Para aliviar esta ansiedad, Borges –que probablemente no leyó a Schrödinger– imaginó un mundo sin conciencia de sí mismo. Escribir el creador (1960): «Ningún hombre sabe quién es», afirmó, «ni ha dado ni dará en la muerte más que unas monedas o un ramo de rosas o los acordes de un vals, ni ha visitado el otro lado de la puerta, ni ha hecho otra cosa que repetir, desde el principio de los días, los arquetipos de un drama extranjero. Él, ahora, tenía el papel de Anónimo, el de la Muerte». En otras palabras, como ningún vivo ha visitado el reino de los muertos – “el otro lado de la puerta” – y ningún muerto ha visitado el reino de los vivos, nunca sabremos si ya estamos muertos o no. Todos: el que lee estas páginas, el que las imprime, el que las distribuye y el que las escribe.

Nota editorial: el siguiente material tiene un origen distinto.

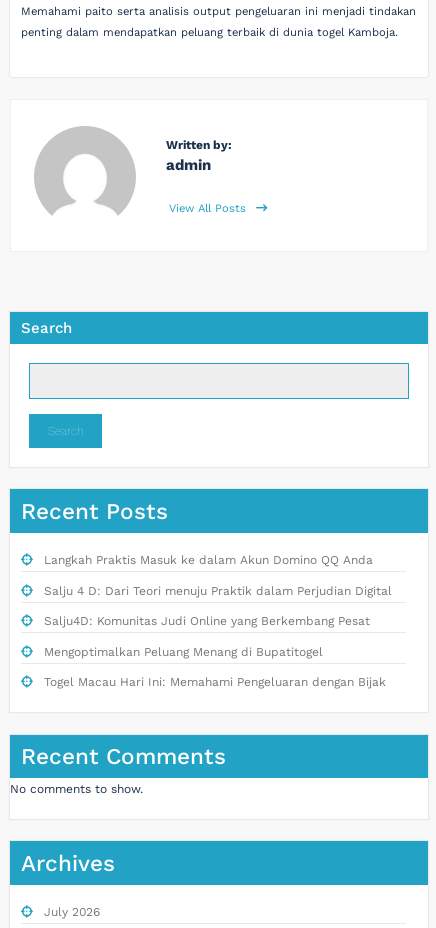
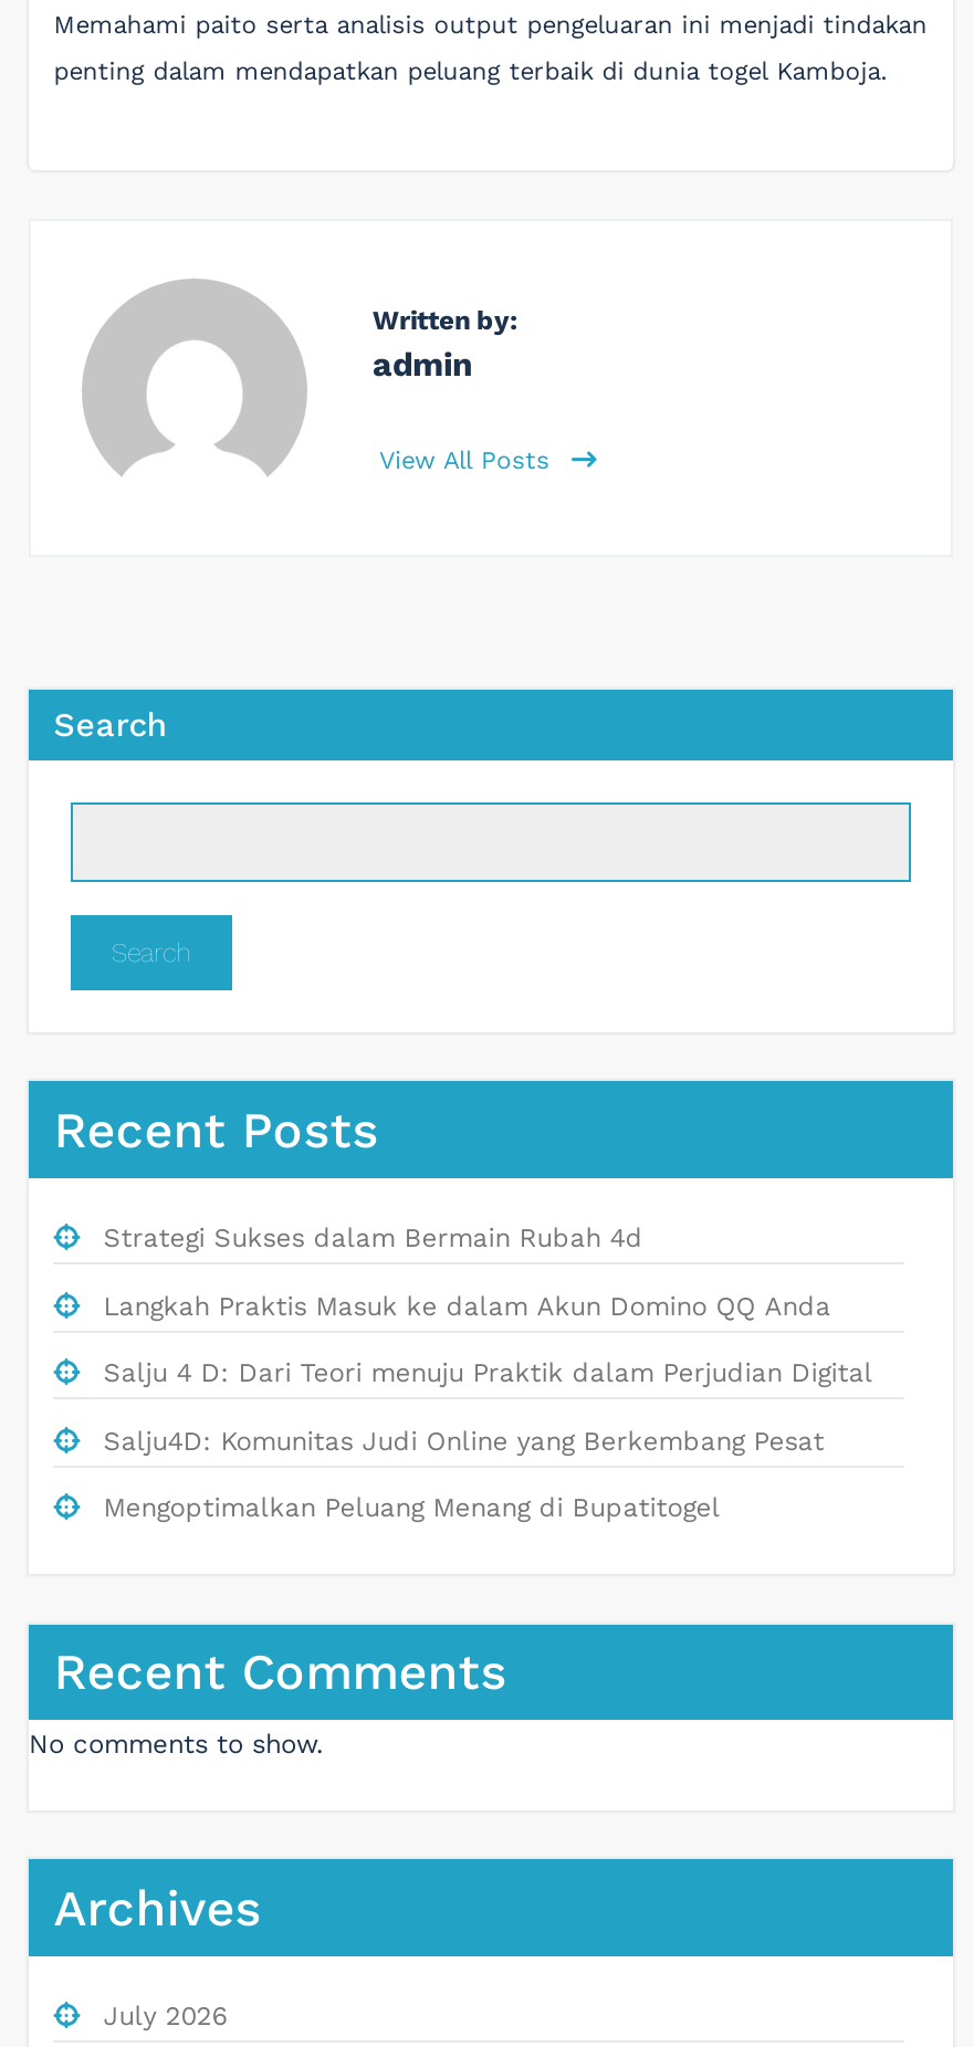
none -> [103,1223,643,1254] Strategi Sukses dalam Bermain Rubah 4d
moved [44,553,392,659] -> [103,1291,873,1524]: Langkah Praktis Masuk ke dalam Akun Domino QQ Anda | Salju 4 D: Dari Teori menuju Praktik dalam Perjudian Digital | Salju4D: Komunitas Judi Online yang Berkembang Pesat | Mengoptimalkan Peluang Menang di Bupatitogel
[44,675,386,689] Togel Macau Hari Ini: Memahami Pengeluaran dengan Bijak -> none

Finalmente, volvamos a Hegel, quien enunció sutilmente las vicisitudes de esta aporía en el mundo moderno. Contradiciendo toda tradición filosófica anterior, Hegel percibió que en un mundo inevitablemente secular, la muerte es lo que define el sentido de la vida y no al revés. Para él, morir es, ante todo, un hecho social: un momento de duelo en espera de reconocimiento. «El verdadero problema de la muerte», escribe, «es cómo afecta a los vivos». Por eso hay momentos de “euforia” y otros, como el actual, quizás teñidos de signos apocalípticos.